Pour la Finlande, qui partage une frontière de 1 340 kilomètres avec la Russie, défendre sa souveraineté contre Moscou fait partie de la conscience nationale. Le pays se prépare depuis des décennies à l’éventualité d’un conflit avec la Russie et la construction d’abris anti-aérien sous les immeubles d’habitation et de bureaux est obligatoire depuis les années 1950.
La population va-t-elle réagir ?
Toutefois, les directives actualisées en matière de protection civile ne garantissent pas que les citoyens les suivront avec sérieux. Claudia Major, vice-présidente senior pour la sécurité transatlantique au German Marshall Fund, appelle au sérieux des instructions. Elle souligne la nécessité de se préparer non seulement à une menace militaire directe de la Russie, mais également à ce qu’elle appelle une « zone grise » entre guerre et paix – y compris des actions plus agressives et une guerre hybride.

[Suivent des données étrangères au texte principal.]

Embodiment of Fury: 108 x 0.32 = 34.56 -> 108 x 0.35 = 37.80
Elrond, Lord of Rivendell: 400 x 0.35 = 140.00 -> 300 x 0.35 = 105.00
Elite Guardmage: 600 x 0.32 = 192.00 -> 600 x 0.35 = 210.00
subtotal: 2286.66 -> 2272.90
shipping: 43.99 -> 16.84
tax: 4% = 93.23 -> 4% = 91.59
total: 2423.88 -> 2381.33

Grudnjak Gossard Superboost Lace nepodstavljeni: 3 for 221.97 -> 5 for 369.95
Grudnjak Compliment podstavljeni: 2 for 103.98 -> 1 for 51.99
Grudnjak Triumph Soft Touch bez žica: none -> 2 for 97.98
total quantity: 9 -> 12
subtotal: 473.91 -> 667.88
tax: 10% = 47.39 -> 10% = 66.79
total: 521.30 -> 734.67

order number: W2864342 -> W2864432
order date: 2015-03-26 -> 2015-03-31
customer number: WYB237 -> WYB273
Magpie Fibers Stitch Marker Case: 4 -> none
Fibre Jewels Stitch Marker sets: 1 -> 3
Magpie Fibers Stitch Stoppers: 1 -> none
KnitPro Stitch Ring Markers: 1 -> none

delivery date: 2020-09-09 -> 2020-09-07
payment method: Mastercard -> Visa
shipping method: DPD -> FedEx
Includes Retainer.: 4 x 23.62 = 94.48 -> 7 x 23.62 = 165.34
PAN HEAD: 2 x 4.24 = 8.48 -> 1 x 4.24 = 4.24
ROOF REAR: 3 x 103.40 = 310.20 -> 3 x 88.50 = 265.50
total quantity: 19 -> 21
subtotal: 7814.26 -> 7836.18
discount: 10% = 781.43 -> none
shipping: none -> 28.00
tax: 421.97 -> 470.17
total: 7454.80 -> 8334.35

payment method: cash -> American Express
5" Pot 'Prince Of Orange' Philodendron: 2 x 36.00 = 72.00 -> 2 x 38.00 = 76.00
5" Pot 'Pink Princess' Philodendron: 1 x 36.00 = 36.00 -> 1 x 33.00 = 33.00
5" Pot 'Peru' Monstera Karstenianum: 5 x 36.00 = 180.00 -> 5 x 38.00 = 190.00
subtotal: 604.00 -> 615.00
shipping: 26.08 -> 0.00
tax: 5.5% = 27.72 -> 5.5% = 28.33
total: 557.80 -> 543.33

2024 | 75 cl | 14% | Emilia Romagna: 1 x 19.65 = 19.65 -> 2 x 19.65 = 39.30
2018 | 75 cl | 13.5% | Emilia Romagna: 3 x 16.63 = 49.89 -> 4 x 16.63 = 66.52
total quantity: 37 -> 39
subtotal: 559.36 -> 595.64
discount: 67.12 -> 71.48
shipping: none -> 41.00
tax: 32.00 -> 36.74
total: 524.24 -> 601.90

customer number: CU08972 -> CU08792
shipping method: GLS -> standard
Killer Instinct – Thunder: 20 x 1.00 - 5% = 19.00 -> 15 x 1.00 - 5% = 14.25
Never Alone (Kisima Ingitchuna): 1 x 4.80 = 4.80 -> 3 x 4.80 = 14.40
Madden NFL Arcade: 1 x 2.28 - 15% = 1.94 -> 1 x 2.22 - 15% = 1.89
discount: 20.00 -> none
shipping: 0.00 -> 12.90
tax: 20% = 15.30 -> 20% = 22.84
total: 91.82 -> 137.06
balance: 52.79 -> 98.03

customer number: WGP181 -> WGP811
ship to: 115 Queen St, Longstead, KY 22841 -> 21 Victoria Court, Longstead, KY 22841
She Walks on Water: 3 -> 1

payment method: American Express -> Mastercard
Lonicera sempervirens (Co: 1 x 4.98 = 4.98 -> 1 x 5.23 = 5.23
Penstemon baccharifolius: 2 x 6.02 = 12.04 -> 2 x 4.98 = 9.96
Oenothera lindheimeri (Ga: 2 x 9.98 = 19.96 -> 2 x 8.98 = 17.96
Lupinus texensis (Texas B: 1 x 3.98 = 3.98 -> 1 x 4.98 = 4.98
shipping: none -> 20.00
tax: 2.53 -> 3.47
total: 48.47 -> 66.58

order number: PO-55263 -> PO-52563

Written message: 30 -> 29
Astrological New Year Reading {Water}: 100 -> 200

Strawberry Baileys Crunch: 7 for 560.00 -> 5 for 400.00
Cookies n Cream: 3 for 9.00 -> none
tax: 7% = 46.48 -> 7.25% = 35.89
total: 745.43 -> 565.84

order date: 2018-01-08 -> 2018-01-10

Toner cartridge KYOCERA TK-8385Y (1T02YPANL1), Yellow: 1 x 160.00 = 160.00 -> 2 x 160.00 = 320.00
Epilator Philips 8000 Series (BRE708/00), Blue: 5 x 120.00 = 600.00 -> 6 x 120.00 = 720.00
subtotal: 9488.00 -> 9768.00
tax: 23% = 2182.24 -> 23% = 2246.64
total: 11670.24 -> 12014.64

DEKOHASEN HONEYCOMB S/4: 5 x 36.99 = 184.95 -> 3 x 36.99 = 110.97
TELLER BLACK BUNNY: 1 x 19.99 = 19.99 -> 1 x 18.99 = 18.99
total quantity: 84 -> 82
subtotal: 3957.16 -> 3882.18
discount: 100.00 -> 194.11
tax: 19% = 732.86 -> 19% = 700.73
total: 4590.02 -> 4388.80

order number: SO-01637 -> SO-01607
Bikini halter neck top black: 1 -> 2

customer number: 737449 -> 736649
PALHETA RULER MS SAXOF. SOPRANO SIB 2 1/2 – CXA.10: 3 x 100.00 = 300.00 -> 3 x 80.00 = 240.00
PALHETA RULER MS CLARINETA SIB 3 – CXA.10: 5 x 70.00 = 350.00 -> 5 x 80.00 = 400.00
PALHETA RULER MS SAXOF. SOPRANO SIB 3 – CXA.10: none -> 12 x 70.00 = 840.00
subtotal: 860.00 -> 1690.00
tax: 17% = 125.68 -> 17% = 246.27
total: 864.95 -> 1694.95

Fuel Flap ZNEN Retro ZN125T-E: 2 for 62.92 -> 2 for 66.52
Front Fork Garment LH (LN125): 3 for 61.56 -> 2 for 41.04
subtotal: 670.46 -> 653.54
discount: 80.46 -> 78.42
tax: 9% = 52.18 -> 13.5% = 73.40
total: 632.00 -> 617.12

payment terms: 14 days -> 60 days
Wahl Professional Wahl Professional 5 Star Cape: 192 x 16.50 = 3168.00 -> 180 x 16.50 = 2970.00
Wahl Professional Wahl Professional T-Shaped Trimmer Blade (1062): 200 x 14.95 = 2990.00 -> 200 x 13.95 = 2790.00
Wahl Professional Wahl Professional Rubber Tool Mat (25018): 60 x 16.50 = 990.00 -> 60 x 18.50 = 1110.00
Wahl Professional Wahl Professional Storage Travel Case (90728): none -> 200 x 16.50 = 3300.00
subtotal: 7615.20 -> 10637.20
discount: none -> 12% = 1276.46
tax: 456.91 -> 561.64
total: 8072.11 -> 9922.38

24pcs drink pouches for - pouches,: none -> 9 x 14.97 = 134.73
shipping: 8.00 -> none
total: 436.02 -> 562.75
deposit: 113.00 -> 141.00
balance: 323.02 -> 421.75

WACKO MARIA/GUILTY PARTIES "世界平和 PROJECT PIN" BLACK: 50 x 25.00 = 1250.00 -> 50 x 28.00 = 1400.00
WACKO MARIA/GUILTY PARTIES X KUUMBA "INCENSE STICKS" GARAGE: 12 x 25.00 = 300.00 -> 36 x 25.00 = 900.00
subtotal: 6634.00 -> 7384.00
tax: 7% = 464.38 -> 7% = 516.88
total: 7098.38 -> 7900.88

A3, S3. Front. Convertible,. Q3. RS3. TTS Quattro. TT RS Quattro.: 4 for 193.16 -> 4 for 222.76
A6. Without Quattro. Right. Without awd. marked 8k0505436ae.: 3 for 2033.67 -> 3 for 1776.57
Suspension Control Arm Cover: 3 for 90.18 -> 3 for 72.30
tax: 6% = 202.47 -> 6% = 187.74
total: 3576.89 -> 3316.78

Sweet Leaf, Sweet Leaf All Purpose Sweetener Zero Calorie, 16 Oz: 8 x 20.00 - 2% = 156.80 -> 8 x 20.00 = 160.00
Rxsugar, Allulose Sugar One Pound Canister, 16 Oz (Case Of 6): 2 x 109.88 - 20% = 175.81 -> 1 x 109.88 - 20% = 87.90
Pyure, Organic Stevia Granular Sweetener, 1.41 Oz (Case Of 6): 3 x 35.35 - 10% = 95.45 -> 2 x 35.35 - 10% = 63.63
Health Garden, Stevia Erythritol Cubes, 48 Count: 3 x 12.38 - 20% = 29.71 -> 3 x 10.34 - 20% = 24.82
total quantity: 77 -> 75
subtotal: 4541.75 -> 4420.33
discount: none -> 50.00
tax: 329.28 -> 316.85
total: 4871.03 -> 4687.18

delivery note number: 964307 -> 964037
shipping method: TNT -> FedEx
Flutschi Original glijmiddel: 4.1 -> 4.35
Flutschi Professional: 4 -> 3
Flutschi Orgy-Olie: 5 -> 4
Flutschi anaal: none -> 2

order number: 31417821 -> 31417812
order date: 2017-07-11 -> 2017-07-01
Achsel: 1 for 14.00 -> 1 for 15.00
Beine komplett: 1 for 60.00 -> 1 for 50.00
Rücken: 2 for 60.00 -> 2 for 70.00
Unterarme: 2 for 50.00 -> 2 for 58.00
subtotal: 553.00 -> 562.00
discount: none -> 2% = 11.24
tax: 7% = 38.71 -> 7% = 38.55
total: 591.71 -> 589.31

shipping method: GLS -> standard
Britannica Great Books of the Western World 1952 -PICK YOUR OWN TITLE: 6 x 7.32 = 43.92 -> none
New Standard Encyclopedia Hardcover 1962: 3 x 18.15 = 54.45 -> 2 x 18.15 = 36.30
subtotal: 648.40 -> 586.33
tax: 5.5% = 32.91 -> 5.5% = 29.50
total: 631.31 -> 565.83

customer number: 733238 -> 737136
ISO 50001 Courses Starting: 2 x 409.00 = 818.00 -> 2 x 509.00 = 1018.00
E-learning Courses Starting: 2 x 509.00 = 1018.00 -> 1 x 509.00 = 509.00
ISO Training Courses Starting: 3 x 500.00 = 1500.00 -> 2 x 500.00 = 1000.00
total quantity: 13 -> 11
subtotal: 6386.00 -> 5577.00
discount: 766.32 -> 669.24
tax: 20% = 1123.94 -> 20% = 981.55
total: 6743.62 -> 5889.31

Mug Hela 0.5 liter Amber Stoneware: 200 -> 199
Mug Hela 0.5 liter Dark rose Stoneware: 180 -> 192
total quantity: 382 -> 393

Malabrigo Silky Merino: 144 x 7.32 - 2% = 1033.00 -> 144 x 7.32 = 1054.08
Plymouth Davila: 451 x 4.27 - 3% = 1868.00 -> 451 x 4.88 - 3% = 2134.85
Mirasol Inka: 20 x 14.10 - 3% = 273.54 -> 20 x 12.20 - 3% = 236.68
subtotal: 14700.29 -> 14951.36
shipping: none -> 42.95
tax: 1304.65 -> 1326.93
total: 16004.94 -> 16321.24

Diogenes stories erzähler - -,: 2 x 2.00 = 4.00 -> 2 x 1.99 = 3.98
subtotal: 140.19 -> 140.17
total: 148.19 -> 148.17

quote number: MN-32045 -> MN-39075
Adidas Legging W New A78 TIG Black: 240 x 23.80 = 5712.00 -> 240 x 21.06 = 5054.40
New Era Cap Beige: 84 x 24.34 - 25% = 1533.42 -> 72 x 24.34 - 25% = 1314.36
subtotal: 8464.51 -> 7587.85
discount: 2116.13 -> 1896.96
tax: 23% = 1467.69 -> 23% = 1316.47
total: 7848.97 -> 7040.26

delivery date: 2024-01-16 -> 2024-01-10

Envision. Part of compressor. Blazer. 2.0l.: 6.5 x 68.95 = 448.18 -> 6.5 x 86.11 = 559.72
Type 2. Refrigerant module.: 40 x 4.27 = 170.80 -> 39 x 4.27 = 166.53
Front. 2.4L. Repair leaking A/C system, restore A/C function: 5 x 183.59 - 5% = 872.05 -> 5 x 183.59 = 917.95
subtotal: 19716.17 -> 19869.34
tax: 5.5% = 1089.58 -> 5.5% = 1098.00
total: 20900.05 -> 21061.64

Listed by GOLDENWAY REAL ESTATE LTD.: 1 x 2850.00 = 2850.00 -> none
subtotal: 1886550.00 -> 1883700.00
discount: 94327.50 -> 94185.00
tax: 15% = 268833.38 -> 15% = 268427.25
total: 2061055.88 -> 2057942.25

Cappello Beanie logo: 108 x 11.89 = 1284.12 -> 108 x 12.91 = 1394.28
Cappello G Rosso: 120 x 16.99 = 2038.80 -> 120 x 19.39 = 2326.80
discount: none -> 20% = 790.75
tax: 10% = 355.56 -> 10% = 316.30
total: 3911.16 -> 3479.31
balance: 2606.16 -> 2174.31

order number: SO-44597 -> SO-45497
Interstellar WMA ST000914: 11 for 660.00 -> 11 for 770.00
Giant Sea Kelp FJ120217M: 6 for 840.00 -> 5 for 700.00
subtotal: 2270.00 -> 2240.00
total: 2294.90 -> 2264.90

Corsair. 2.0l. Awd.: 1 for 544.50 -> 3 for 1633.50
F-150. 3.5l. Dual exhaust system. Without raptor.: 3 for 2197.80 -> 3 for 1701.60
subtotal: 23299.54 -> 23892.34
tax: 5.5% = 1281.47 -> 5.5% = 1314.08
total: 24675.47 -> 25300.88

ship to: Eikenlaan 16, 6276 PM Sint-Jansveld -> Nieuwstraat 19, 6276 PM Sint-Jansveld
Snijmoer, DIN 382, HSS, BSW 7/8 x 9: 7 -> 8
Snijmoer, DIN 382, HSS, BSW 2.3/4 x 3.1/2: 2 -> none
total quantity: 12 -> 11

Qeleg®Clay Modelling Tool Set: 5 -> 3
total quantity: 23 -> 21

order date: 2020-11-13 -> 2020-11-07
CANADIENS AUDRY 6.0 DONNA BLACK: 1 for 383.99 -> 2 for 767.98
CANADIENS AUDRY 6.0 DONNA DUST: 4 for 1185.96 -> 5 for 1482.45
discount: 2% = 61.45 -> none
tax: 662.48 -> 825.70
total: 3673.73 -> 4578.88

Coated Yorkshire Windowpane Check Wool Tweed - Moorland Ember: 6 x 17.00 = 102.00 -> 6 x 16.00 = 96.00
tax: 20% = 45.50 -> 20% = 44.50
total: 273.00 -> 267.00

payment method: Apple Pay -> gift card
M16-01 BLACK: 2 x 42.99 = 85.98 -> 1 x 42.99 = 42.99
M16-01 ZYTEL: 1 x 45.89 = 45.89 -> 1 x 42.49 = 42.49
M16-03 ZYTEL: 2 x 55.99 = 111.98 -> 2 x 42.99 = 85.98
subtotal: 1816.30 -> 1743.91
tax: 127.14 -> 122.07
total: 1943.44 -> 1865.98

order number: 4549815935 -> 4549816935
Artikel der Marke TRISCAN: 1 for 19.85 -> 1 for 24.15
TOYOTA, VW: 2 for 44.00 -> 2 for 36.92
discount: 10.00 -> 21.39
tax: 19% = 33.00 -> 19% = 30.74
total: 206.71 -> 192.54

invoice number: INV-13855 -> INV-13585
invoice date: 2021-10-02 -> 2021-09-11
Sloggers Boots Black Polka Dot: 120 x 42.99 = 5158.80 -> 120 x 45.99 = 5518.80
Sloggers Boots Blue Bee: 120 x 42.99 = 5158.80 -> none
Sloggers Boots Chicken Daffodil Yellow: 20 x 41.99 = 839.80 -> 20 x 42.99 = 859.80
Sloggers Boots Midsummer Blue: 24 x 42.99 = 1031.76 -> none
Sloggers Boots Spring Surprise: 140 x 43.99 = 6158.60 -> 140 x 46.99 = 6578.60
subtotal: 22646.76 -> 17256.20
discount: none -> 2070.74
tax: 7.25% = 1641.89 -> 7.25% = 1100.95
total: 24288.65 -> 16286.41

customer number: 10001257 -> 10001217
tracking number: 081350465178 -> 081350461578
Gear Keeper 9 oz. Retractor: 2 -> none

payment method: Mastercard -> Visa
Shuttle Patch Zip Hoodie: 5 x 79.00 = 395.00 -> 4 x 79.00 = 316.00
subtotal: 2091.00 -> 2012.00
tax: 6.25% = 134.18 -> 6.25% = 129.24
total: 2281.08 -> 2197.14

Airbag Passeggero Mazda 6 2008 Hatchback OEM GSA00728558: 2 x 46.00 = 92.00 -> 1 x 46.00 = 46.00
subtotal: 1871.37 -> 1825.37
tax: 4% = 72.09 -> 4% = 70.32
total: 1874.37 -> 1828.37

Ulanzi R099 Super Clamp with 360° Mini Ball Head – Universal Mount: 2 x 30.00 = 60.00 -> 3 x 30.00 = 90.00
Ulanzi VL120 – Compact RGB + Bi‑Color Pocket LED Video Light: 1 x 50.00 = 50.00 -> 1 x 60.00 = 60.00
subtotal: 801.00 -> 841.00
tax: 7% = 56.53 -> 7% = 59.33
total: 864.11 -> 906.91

Les défis de la pertinence
Major souligne que pour certains pays, en particulier ceux qui se trouvent dans la sphère d'influence de Moscou, c'est beaucoup plus tangible, alors que pour d'autres, c'est plus difficile à comprendre. Elle évoque la Finlande et les pays baltes, où la menace russe est profondément ancrée dans l’ADN national.
"La menace existentielle, la peur d'être envahi et de disparaître de la carte, est bien réelle dans les États baltes. Ils se demandent pourquoi les autres pays ne comprennent pas cela", explique Major. Les Finlandais ont pris la défense au sérieux tout au long de la guerre froide. "Pourquoi regardons-nous tous maintenant la Finlande et son système de bunkers et ses fournitures médicales ? Ils ont appris de l'histoire ; personne ne nous aidera. Nous devons le faire nous-mêmes."
L'importance de la préparation
L’efficacité de ces plans de protection civile reste incertaine. Dans le passé, on se moquait même d’eux. Pendant la guerre froide, le gouvernement britannique a publié des informations officielles pour protéger ses citoyens contre la menace nucléaire de l’Union soviétique. La campagne d'information la plus célèbre s'intitulait « Protéger et survivre », réalisée entre 1974 et 1980. Cette série fournissait des informations sur les dangers des retombées radioactives et des conseils pour survivre après une attaque nucléaire.
Major souligne l'importance de préparer les civils aux menaces extérieures, notamment dans la zone grise. "Nous devons penser à la dissuasion, à la défense et à la résilience. Cela signifie notamment une plus grande préparation de la société. Si la société n'est pas prête à soutenir une guerre comme celle à laquelle la société ukrainienne est actuellement confrontée, nous ne survivrons pas."